La verdad es que si yo no supiese nada de Andrea Dworkin y cogiese vuestro Odiar a las mujeres, lo dejaría en el estante nada más empezar a leer el prólogo de Duval. En la cuarta línea ya se puede leer que Dworkin se pasa de frenada muchas veces, que extrae conclusiones que no derivan de sus premisas, que plantea enunciados insostenibles, que se inventa datos…
Después de citar a varias autoras elegidas de manera oportunista para, supuestamente, criticar las posiciones de Dworking, en la tercera página pasa a contarnos su vida -que no nos interesa lo más mínimo-, y vemos que parece que sabe quién fue Kate Millett y quien es Catharine MacKinnon.
Para llegar a la cuarta página y hablar de la estructura, a veces, caprichosa del libro, saltando de una parte a otra, con los defectos de un primer libro al cual se le ven las costuras en la unión entre sí de ensayos algo deslavazados o dispares…”.
Creo que ha sido una muy mala elección, incluso comercial, no pedir a una mujer feminista el prólogo a Odiar a las mujeres. Dworkin dedicó toda su vida a escribir y militar en contra de la prostitución y la pornografía; es la feminista de referencia en los dos problemas, de tanta actualidad hoy, y vosotros le dais el prólogo a una persona que no se opone ni a la prostitución ni a la pornografía, sino todo lo contrario. El agua y el aceite.

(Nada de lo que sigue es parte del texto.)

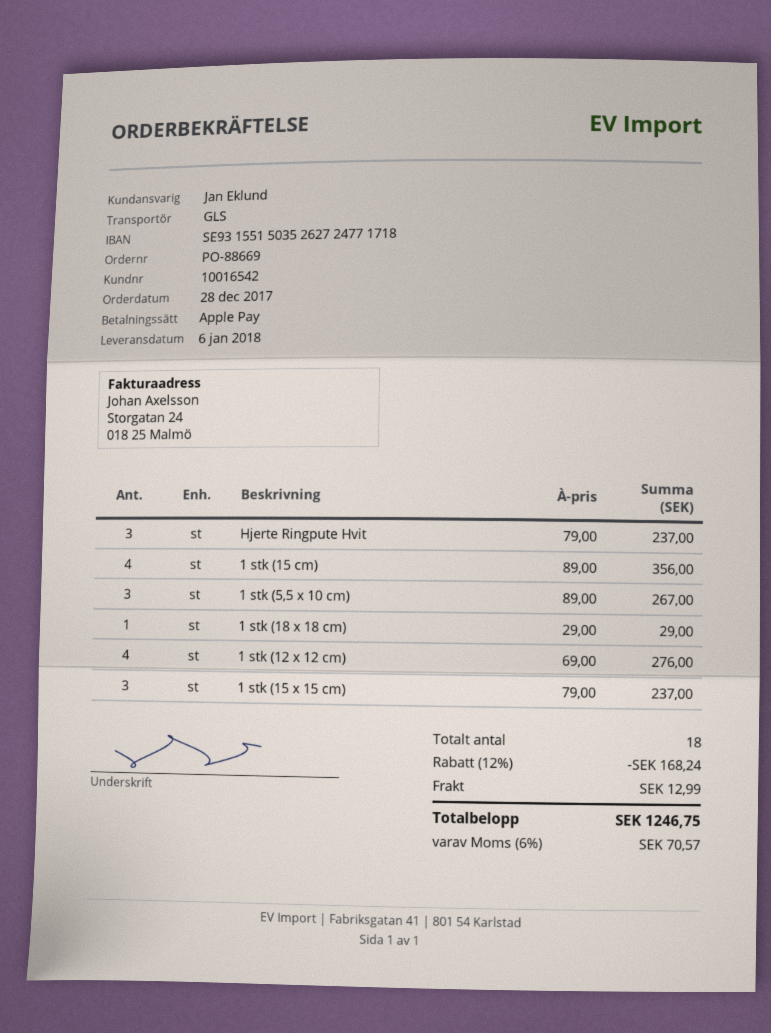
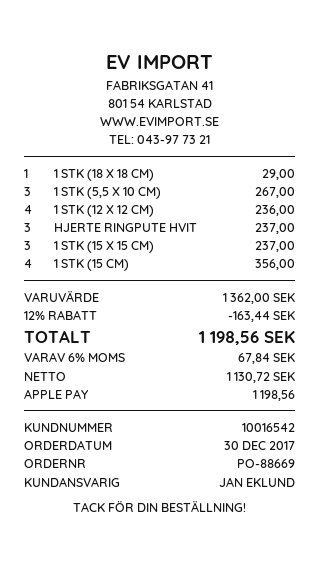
order date: 2017-12-28 -> 2017-12-30
1 stk (12 x 12 cm): 4 for 276.00 -> 4 for 236.00
discount: 12% = 168.24 -> 12% = 163.44
shipping: 12.99 -> none
tax: 6% = 70.57 -> 6% = 67.84
total: 1246.75 -> 1198.56

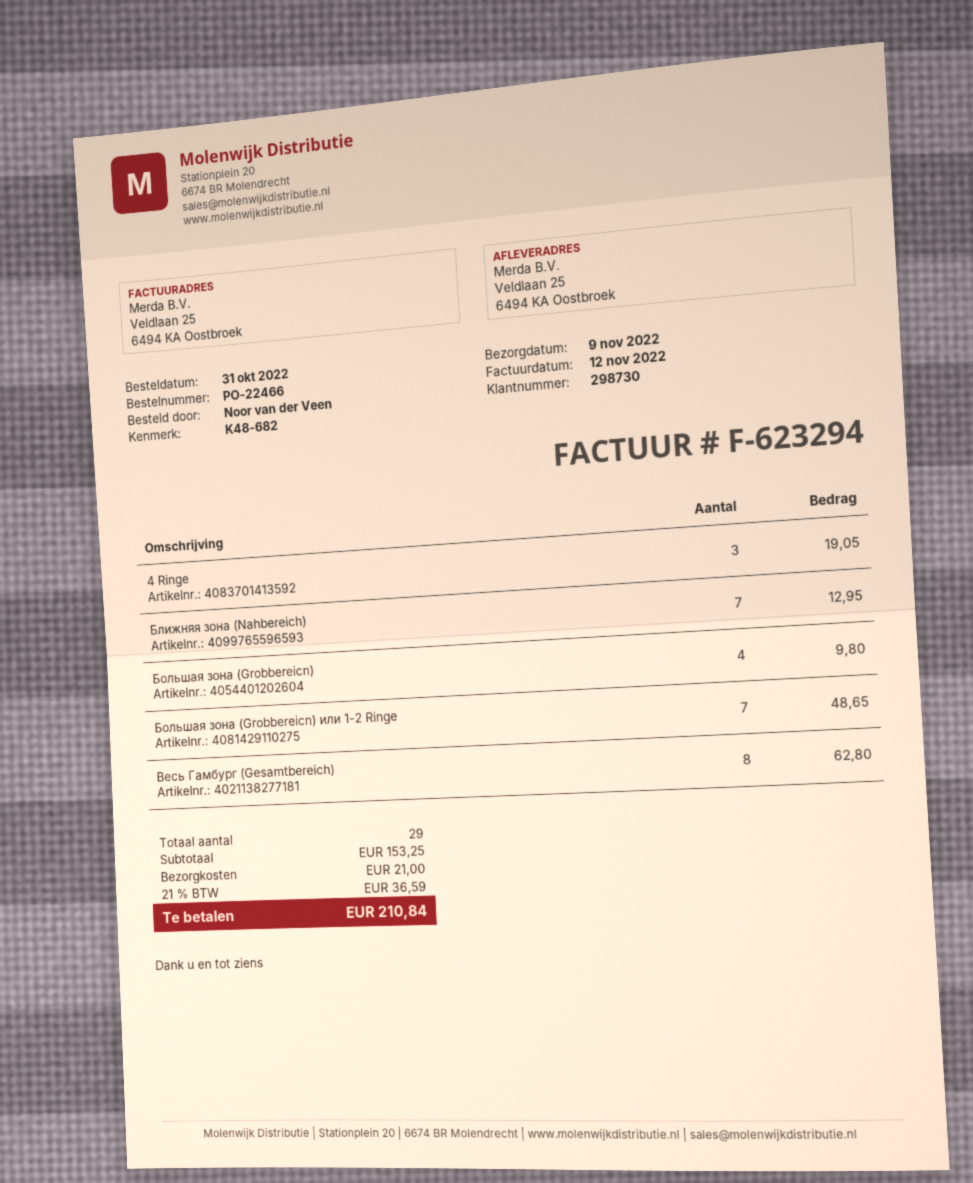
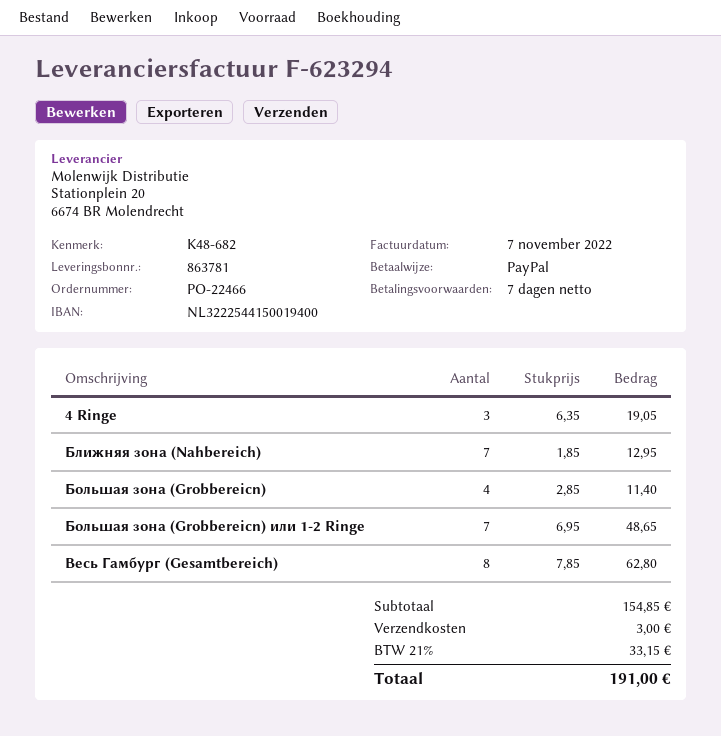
invoice date: 2022-11-12 -> 2022-11-07
Большая зона (Grobbereicn): 4 for 9.80 -> 4 for 11.40
subtotal: 153.25 -> 154.85
shipping: 21.00 -> 3.00
tax: 21% = 36.59 -> 21% = 33.15
total: 210.84 -> 191.00

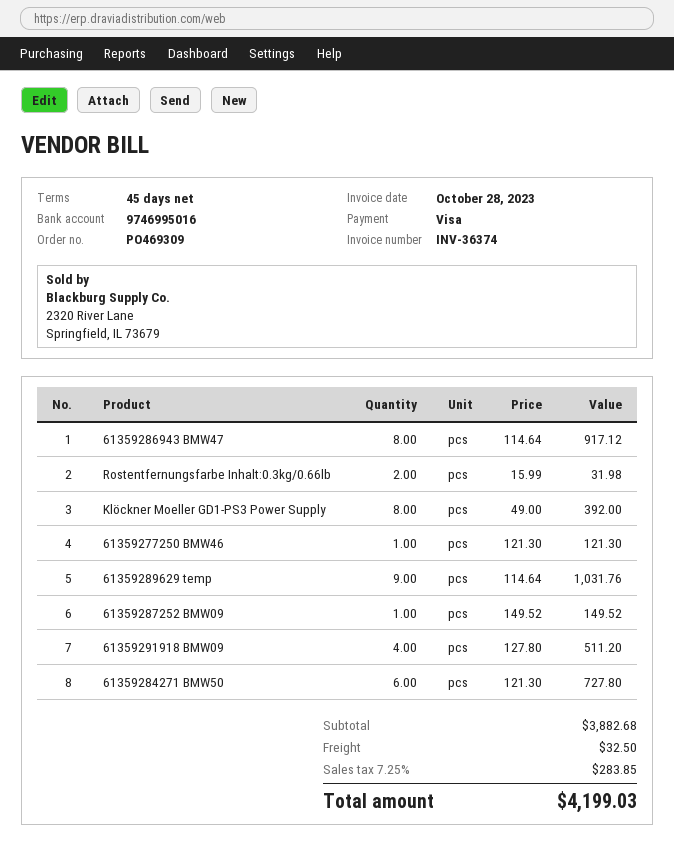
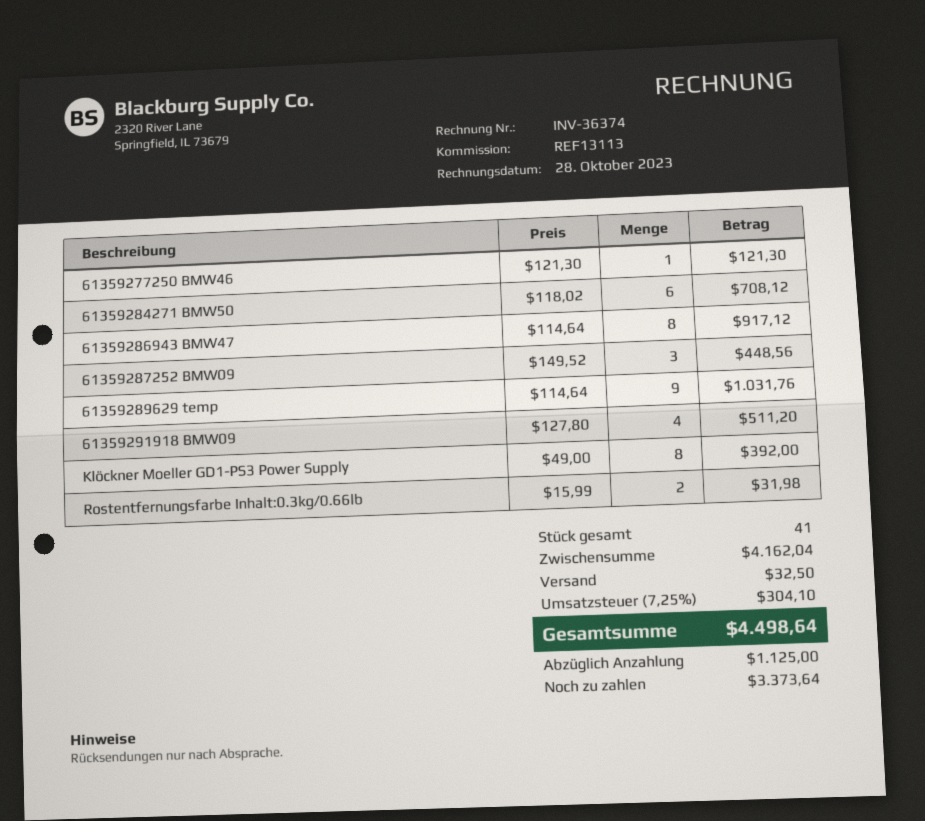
61359287252 BMW09: 1 x 149.52 = 149.52 -> 3 x 149.52 = 448.56
61359284271 BMW50: 6 x 121.30 = 727.80 -> 6 x 118.02 = 708.12
subtotal: 3882.68 -> 4162.04
tax: 7.25% = 283.85 -> 7.25% = 304.10
total: 4199.03 -> 4498.64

En fin, es un texto oportunista y manipulador porque elige los párrafos que le interesan del libro, las críticas de otras escritoras a Dworkin que le conviene destacar, e interpreta y destaca detalles y anécdotas derogatorios para la autora. Todo lo que dice Duval sobre Dworkin, y más, ya se había escrito en vida de ella, y así lo denunció en su autobiografía y siempre que tuvo ocasión. Fue la feminista más difamada de la historia y se entiende muy bien el motivo. Por eso, cuando me enteré de que Random House iba a publicar tres textos de Dworkin, os llamé para felicitaros; era necesario traducirla para que fuera conocida en España. ¿Por qué? Porque en nuestro país, gracias al movimiento feminista, muchas mujeres y muchos sectores, incluídos los medios de comunicación, han llegado a considerar la violencia masculina contra las mujeres un asunto grave y de primera magnitud. Y ahí leemos día sí y día también la pregunta retórica de qué es lo que no se está haciendo y habría que hacer, para que los hombres que “odian a las mujeres” no nos sigan matando. Hasta los lectores empiezan a manifestarse, como uno que tituló su carta al director de El País (5 marzo, 2026): “Las causas de los crímenes machistas” y reflexiona: “Se toman las medidas necesarias (órdenes de alejamiento, protocolos, campañas, pero los asesinatos continúan. Tal vez debamos preguntarnos qué estamos dejando sin analizar. Apenas se estudia qué convierte a un hombre en agresor: qué factores culturales, educativos o psicológicos confluyen antes del crimen”.
Dado que la resolución de este gravísimo problema está encallado debido a las políticas liberales seguidas, y que se han demostrado ineficaces (en menos de tres meses, 19 hombres han asesinado a 19 mujeres y una niña de 12 años y dos niños de 10 y 13 años) la mirada de quienes dicen defender los derechos de las mujeres y querer resolver este gravísimo problema, debería girar hacia otras teorías, conocidas desde hace 50 años, pero ocultadas por los intereses masculinos hasta hoy. Y, esperando como agua de mayo a Dworkin traducida, la prologáis con un texto infame escrito por un individuo pro-pornografía y pro-prostitución.